How valid is this concept or does this already have a name?

Question

I was going through my school papers and found an interesting question, so I experimented a bit more and found out a pattern, so I made a formula for such matrices.

$$A = \begin{bmatrix}x&-(x-1)\\x+1&-x\end{bmatrix}$$ where $x > 0$ is an integer

$$A^n = \begin{cases} I, & \text{if $n$ is even} \\ A, & \text{if $n$ is odd} \end{cases}$$ where $I$ is identity matrix of order 2.

I just wanted to know if this has been found before or whether it has a name too or if there are some cases that does not obey this.

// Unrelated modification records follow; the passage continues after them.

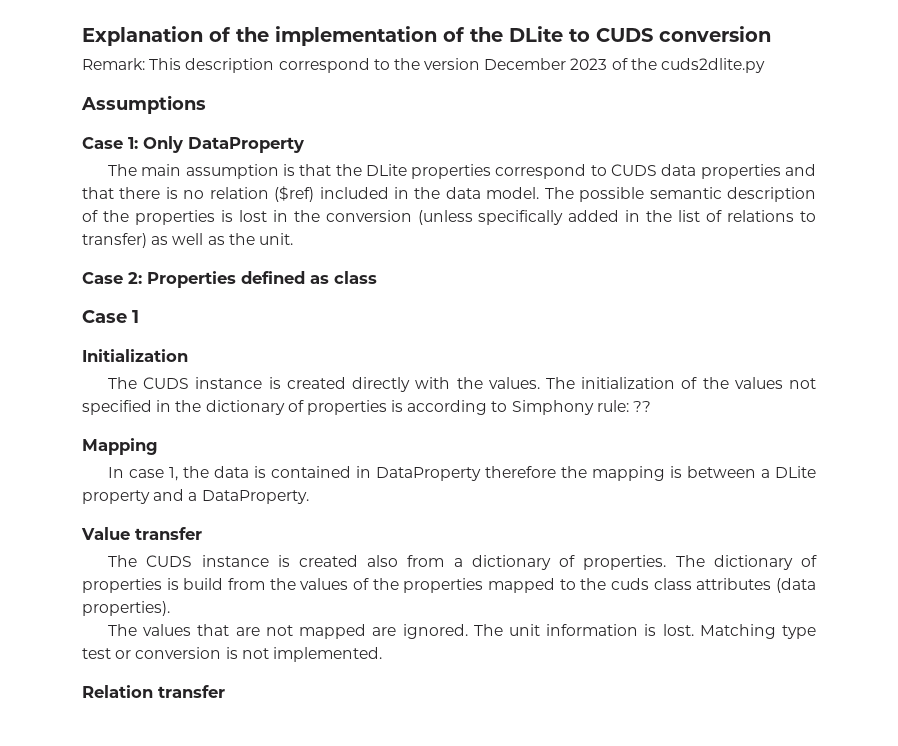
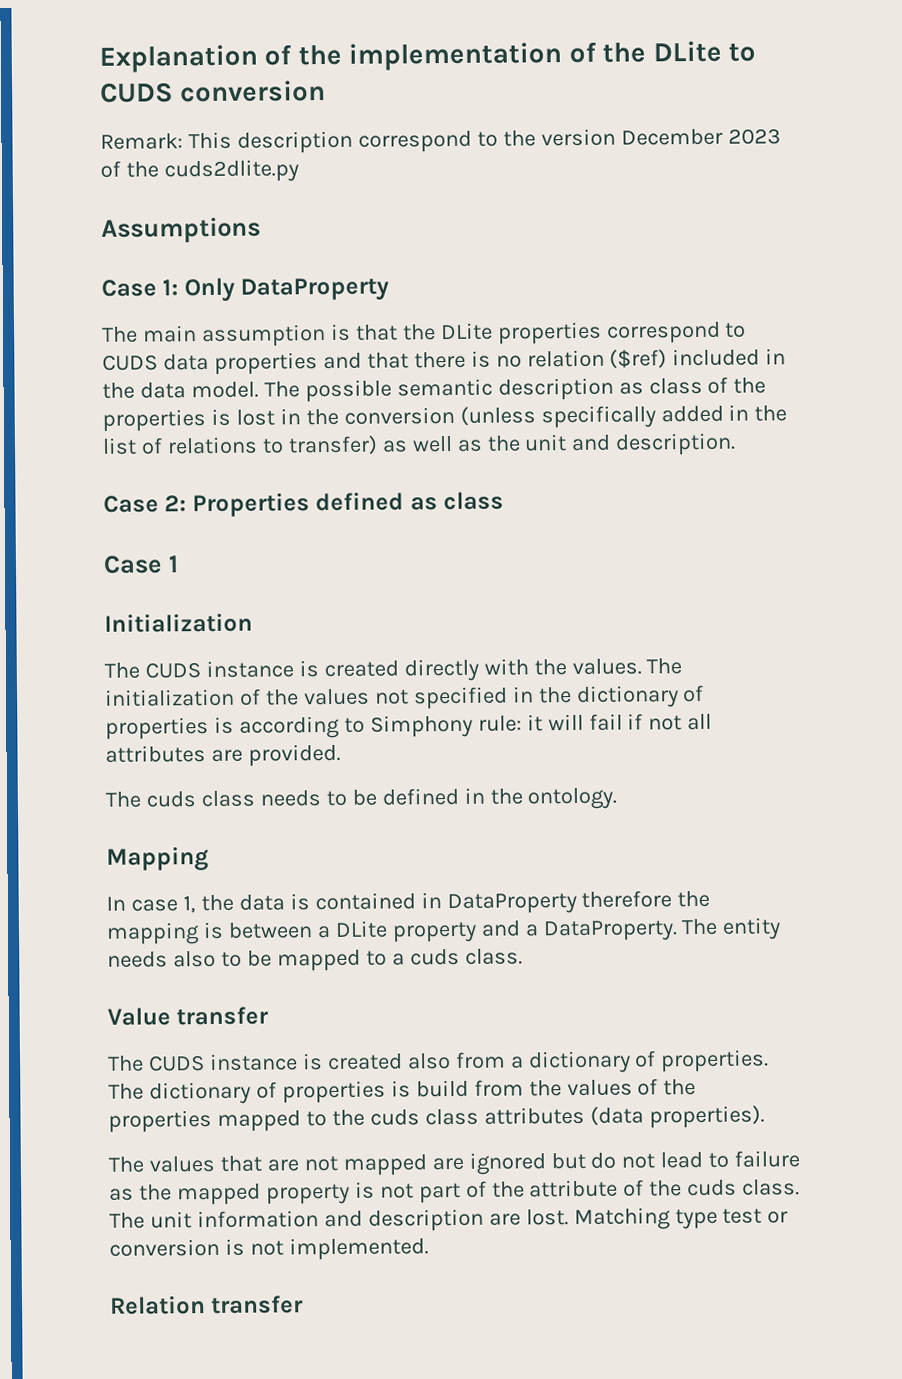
- The possible semantic description of the properties is lost in the conversion (unless specifically added in the list of relations to transfer) as well as the unit.
+ The possible semantic description as class of the properties is lost in the conversion (unless specifically added in the list of relations to transfer) as well as the unit and description.
- The initialization of the values not specified in the dictionary of properties is according to Simphony rule: ??
+ The initialization of the values not specified in the dictionary of properties is according to Simphony rule: it will fail if not all attributes are provided.
+ The cuds class needs to be defined in the ontology.
+ The entity needs also to be mapped to a cuds class.
- The values that are not mapped are ignored. The unit information is lost.
+ The values that are not mapped are ignored but do not lead to failure as the mapped property is not part of the attribute of the cuds class. The unit information and description are lost.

Hope someone can format my question properly, I'm new to this community. Hope this is the correct way of putting things together too. Thanks!!

Answer 1

Thank you for addressing our comments and clarifying your question! Any square matrix which satisfies your equation $$A^n = \begin{cases} I, & \text{if $n$ is even} \\ A, & \text{if $n$ is odd} \end{cases}$$ is its own inverse, i.e. it is an involutory matrix. This is because if $n = 2$ you have $AA = I$, which by definition means that $A$ is its own inverse. From that simple statement you can extrapolate your formula, because if $n$ is even then $$A^{n} = A^{2m} = (AA)^{m} = I^{m} = I$$ for some integer $m$, and if $n$ is odd then $$A^{n} = A^{2k+1}=A^{2k}A=(AA)^{k}A = I^{k}A=IA=A$$ for some integer $k$. In fact, for any $2\times 2$ matrix $$\begin{pmatrix} a & b\\c & -a\end{pmatrix},$$ of which your matrix is an example, such a matrix will be involutory if $a^{2} + bc = 1$. We can verify this for your matrix $A$: $$x^{2} - (x-1)(x+1) = 1.$$

Answer 2

You simply have $A^2=I$, from which it follows that $A^3=AA^2=AI=A$, $A^4= AA^3=AA=A^2=I$ and so on. Of course $A^2=I$ is the same as saying that $A=A^{-1}$ so that $A$ is its own inverse.

This is sometimes stated as $A$ is self-inverse, or that $A$ is an involution, in more highfalutin language.